I was just browsing the pet section and found this. It doesn't look like typical splayed legs, they're just jutting completely backwards. I wish I had the time/money to help this little guy, but has anyone seen anything like this?

He looks so tiny compared to his clutchmate and his chances of surviving and leading a happy life look really small.

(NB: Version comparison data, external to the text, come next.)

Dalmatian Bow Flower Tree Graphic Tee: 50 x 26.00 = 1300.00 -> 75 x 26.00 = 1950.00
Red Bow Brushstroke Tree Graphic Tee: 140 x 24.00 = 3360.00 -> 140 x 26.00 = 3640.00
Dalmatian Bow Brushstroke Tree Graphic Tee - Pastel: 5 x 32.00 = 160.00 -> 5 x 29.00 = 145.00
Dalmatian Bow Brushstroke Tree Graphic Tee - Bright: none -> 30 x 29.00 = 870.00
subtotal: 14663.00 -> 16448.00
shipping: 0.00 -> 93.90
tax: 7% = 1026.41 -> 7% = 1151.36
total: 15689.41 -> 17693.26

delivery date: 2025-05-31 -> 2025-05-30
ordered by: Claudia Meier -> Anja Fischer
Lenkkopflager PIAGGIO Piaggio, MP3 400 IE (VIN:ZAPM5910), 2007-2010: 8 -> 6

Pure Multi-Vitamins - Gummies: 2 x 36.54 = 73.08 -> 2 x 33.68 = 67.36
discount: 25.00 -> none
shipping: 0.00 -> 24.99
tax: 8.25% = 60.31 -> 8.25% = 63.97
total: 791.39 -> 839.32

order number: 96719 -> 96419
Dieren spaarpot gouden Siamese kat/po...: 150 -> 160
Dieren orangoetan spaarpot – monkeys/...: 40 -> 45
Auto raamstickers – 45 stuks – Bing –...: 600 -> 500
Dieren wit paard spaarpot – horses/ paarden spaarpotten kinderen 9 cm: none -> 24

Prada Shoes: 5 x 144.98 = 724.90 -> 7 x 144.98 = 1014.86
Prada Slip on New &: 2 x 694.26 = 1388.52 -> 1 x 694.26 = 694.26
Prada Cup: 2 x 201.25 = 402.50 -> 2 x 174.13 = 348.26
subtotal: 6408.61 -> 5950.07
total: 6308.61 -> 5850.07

Any suggestions I can pass on? I've emailed my local avian rescue with the posting as well.
________
CSI: NY ADVICE


----------



## ReniLyn (Mar 30, 2009)

Oh gosh, I wish I was down there, I would take the poor thing. *sigh*


----------



## Renae (Feb 9, 2008)

That's probably how his/her legs were when he/she was born.  (they pretty much formed in the opposite way) Poor little baby, I wish I lived in Texas, I'd definitely take it.


----------



## Tielzilla (Mar 31, 2009)

awwwwpoor little t ykey


----------



## Cheryl (Dec 27, 2008)

The posting was deleted. I'm really curious what it looked like, but i'm sure it was awful.


----------



## sweetrsue (Jul 8, 2008)

I was too slow!


----------



## Katta (Mar 21, 2008)

I saved the posting to my computer, here it is copy pasted:

I HAVE A 2 WEEK OLD COCKATIEL THAT NEEDS MORE ATTENTION THAN I CAN GIVE IT. HE WAS BORN WITH DEFORMED LEGS AND WILL NEED MEDICAL ATTENTION. I HAVE BEEN HAND FEEDING HIM SO HE IS HEALTHY. IF YOU HAVE A BIG HEART AND WOULD LIKE TO GIVE HIM A CHANCE AT A NORMAL LIFE,CONTACT ME AT [email protected]. I AM INCLUDING A PIC OF HIM,HE IS THE LITTLE ONE

* Location: TAYLOR TX
* it's NOT ok to contact this poster with services or other commercial interests









________
Gay Black


----------



## mikkan77 (Apr 13, 2009)

aww poor baby


----------



## Duckie (Feb 13, 2008)

Poor thing! I wish I was down there too! i'd scoop it in a second


----------



## sweetrsue (Jul 8, 2008)

His feet seem perfectly normal! It's just that they are not underneath him. A vet may have been able to straighten those out. Probably another example of crossing Lutino to Lutino.


----------



## Tarra (Dec 6, 2008)

he's so tiny!!! wow that's sad. I wish I could help but I'm no where near texas


----------



## sweetrsue (Jul 8, 2008)

Yea your location is a little bit vague.


----------



## xxxSpikexxx (Jul 30, 2007)

Poor guy, I think it would be best that the guy trying to sell him take him to a vet and see if his legs can be fixed well he is still young. Iam no vet but his legs look like they might stay that way, I hope he gets a good home.


----------



## srtiels (May 1, 2009)

Ah...it also looks stunted for its age.

As to the legs...it is not a birth/hatch defect or genetics. Something like this was/is preventable. This is due to a slick surface under the chick upon hatch. Splayed legs and leg problems are usually started within the first 3 days of hatch while the bones are still soft and flexable.


----------



## atvchick95 (Sep 17, 2007)

it almost looks like the poor things legs are put on backwards

but at 2 weeks old isn't it pretty much too late to do anything? aren't there bones and muscles pretty well formed by then?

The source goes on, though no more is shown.